Peoria, IL,
13:21 PM

How a Caribbean Hurricane Is Impacting US Hospitals Months Later

The devastation caused by hurricane Maria is still being felt across Puerto Rico and other parts of the Caribbean and will be for years. About 60% of the U-S territory is still without electricity with thousands of people living in shelters.

Nearly two months later, after affects from the hurricane are also being felt at medical centers across the United States. Puerto Rico is where 13 of the 20 major manufacturers for health care-related items are located, including the major suppliers of intravenous (IV) solutions.

"Even before the hurricane went through a second major supplier that generates 20% of the IV solutions, their factory went down with a fire in it. Then the hurricane came along and took away another 60% so the factories up and operating on emergency power as we speak but it’s only about 25% capacity.

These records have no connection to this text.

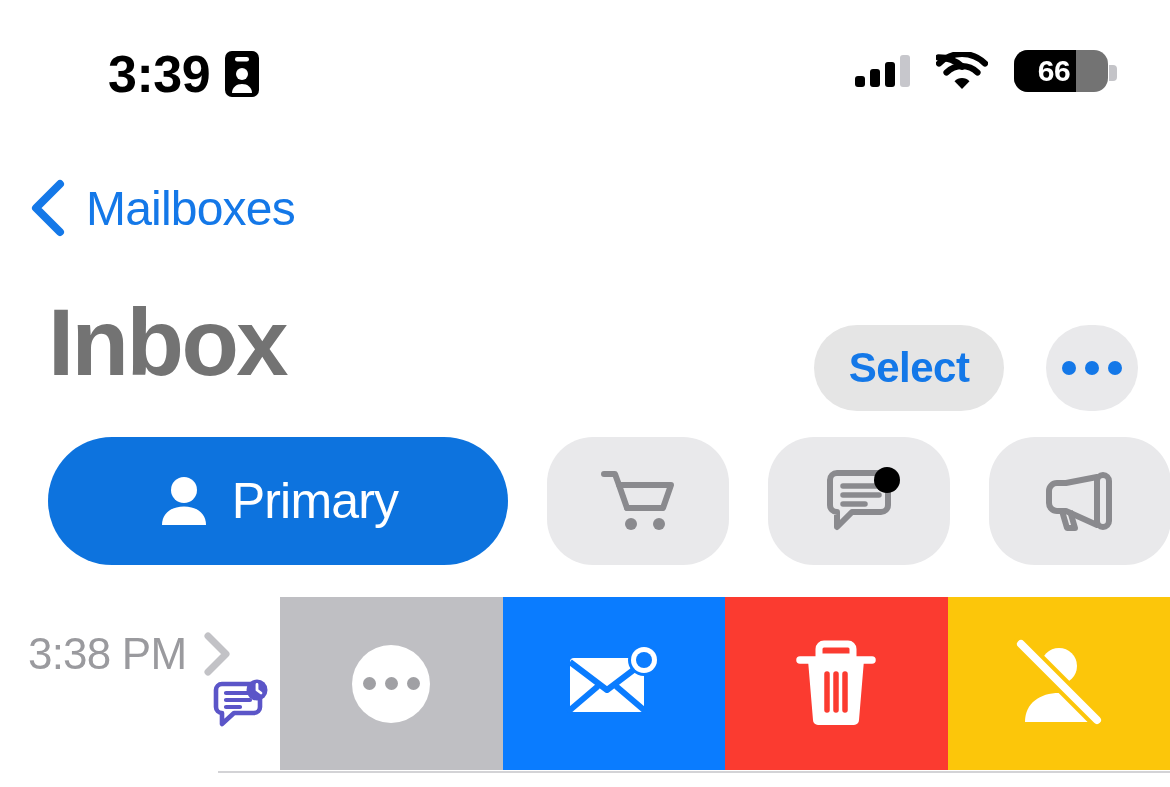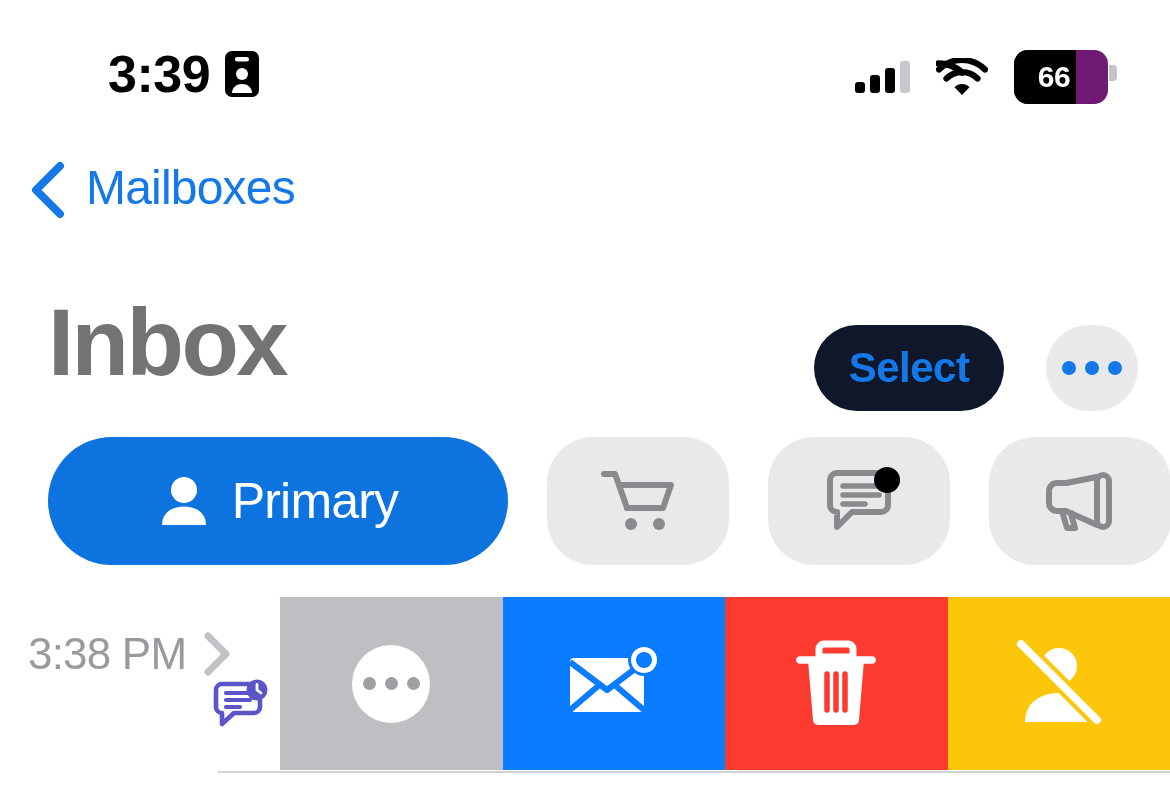"66" #battery { background: #701a75 -> #737373; height: 54px -> 42px }
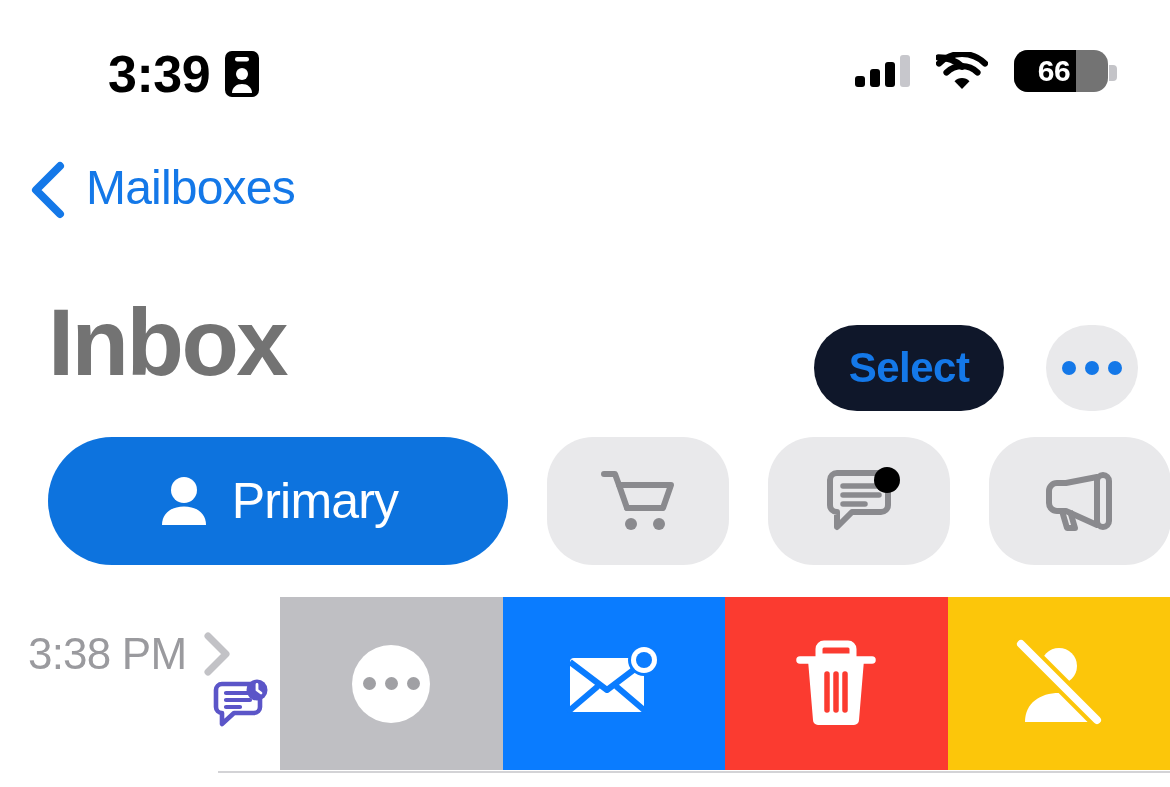"Mailboxes" #back-button { align-items: none -> center }
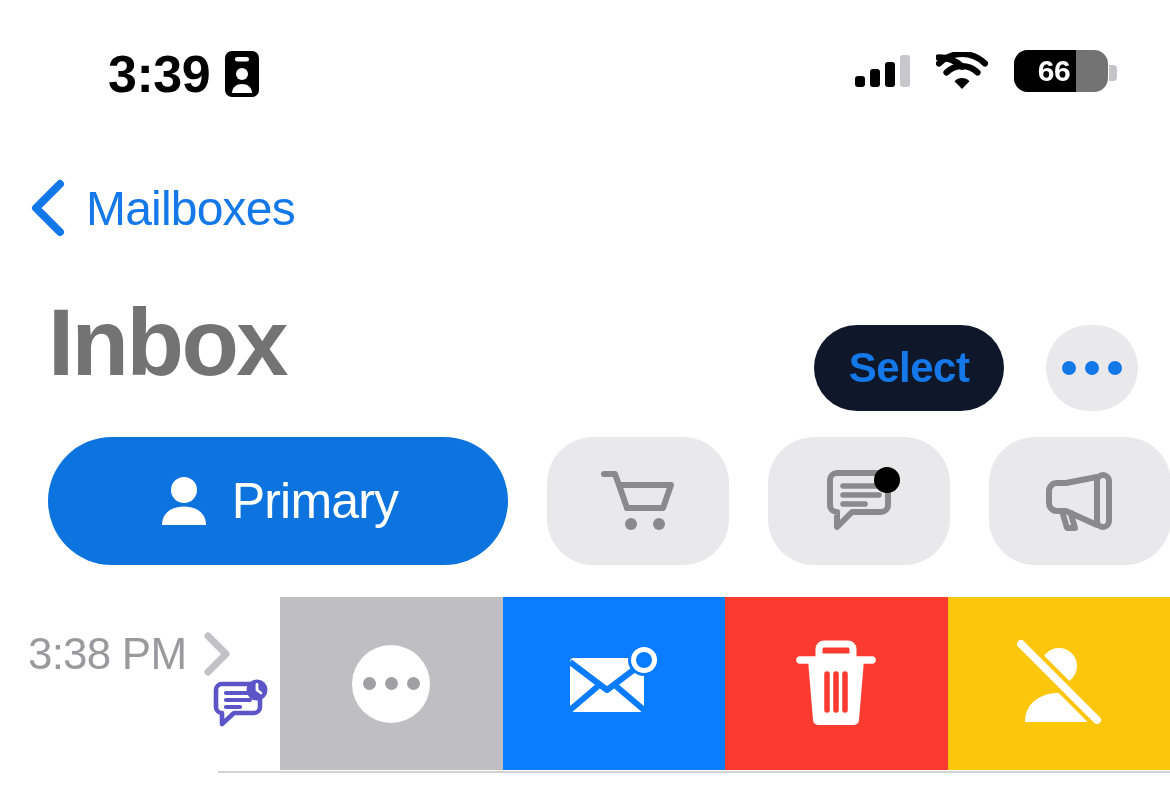"Select" #select-button { background: #0f172a -> #e5e5e5 }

So we lost basically 80% of our sources of IV solutions in a matter of a few weeks."

Jerry Storm-IV shortage impact

The end result of this is a national shortage of all IV solution bags, along with supplies used to dilute medications for patients. Intravenous solutions are used to administer different medications, including antibiotic‘s, and impacts all areas of surgery.

As head of pharmacy operations for OSF HealthCare in Peoria, Illinois, Jerry Storm says he has never seen a drug shortage to this magnitude in his 40 years of pharmacy experience. Storm says his team has implemented practice changes to manage the shortage.

"Our goal is that this is invisible to the patient that we’re able to make practice changes behind the scenes with working with the providers as a team between nursing and in the actual physicians and all medical staff providers and help provide them alternatives to a practice that they’re been doing for years as giving an IV that goes another day longer other it’s OK. Now, if that patient can come of an IV fluid and start taking oral fluids then we will transition them as quickly as possible as long as it’s safe for the patient."

Jerry Storm-IV patients

Storm says hospitals across the country are dealing with the IV shortage. A major supplier has gotten Federal Drug Administration approval to ship product from European plants to the U-S, but while every little bit helps, those plants don’t have enough bandwidth to meet the needs of the United States.

The shortage is expected to last through the end of the year, possibly into January 2018.